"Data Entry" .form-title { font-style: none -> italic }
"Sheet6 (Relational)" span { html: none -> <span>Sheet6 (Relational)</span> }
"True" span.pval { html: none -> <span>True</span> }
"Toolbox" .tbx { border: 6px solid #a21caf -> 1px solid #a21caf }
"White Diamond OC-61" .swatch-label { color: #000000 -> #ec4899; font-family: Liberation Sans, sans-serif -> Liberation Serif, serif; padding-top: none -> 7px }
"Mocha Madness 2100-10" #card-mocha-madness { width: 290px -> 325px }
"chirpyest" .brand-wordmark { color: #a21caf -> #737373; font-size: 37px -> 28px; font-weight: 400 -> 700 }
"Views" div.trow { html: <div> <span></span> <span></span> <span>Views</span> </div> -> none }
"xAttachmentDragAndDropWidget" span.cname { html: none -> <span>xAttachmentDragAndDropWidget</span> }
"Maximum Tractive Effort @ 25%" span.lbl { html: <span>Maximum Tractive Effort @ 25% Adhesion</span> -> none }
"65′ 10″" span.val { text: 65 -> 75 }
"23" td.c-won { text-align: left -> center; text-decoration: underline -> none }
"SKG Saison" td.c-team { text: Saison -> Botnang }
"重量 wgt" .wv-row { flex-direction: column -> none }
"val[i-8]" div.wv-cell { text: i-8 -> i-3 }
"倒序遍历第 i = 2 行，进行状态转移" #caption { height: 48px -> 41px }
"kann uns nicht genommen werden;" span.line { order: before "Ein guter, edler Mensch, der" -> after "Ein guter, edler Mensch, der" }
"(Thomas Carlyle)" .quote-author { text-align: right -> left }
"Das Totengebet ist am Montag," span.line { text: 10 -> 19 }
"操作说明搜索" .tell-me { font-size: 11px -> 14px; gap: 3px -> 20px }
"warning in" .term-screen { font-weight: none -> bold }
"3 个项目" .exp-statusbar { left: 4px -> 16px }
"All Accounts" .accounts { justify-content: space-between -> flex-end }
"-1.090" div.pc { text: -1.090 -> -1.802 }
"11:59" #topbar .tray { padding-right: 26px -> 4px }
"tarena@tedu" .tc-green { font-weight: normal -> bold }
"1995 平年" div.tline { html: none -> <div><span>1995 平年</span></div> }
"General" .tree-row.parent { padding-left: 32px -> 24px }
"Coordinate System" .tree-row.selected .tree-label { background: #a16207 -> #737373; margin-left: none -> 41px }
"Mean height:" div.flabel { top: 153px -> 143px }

#### PROBLEM DETAILS:
Reproduce the entire listing word for word.

#### ANSWER TO THIS TASK:
"Data Entry" .form-title { font-style: none -> italic }
"Sheet6 (Relational)" span { html: none -> <span>Sheet6 (Relational)</span> }
"True" span.pval { html: none -> <span>True</span> }
"Toolbox" .tbx { border: 6px solid #a21caf -> 1px solid #a21caf }
"White Diamond OC-61" .swatch-label { color: #000000 -> #ec4899; font-family: Liberation Sans, sans-serif -> Liberation Serif, serif; padding-top: none -> 7px }
"Mocha Madness 2100-10" #card-mocha-madness { width: 290px -> 325px }
"chirpyest" .brand-wordmark { color: #a21caf -> #737373; font-size: 37px -> 28px; font-weight: 400 -> 700 }
"Views" div.trow { html: <div> <span></span> <span></span> <span>Views</span> </div> -> none }
"xAttachmentDragAndDropWidget" span.cname { html: none -> <span>xAttachmentDragAndDropWidget</span> }
"Maximum Tractive Effort @ 25%" span.lbl { html: <span>Maximum Tractive Effort @ 25% Adhesion</span> -> none }
"65′ 10″" span.val { text: 65 -> 75 }
"23" td.c-won { text-align: left -> center; text-decoration: underline -> none }
"SKG Saison" td.c-team { text: Saison -> Botnang }
"重量 wgt" .wv-row { flex-direction: column -> none }
"val[i-8]" div.wv-cell { text: i-8 -> i-3 }
"倒序遍历第 i = 2 行，进行状态转移" #caption { height: 48px -> 41px }
"kann uns nicht genommen werden;" span.line { order: before "Ein guter, edler Mensch, der" -> after "Ein guter, edler Mensch, der" }
"(Thomas Carlyle)" .quote-author { text-align: right -> left }
"Das Totengebet ist am Montag," span.line { text: 10 -> 19 }
"操作说明搜索" .tell-me { font-size: 11px -> 14px; gap: 3px -> 20px }
"warning in" .term-screen { font-weight: none -> bold }
"3 个项目" .exp-statusbar { left: 4px -> 16px }
"All Accounts" .accounts { justify-content: space-between -> flex-end }
"-1.090" div.pc { text: -1.090 -> -1.802 }
"11:59" #topbar .tray { padding-right: 26px -> 4px }
"tarena@tedu" .tc-green { font-weight: normal -> bold }
"1995 平年" div.tline { html: none -> <div><span>1995 平年</span></div> }
"General" .tree-row.parent { padding-left: 32px -> 24px }
"Coordinate System" .tree-row.selected .tree-label { background: #a16207 -> #737373; margin-left: none -> 41px }
"Mean height:" div.flabel { top: 153px -> 143px }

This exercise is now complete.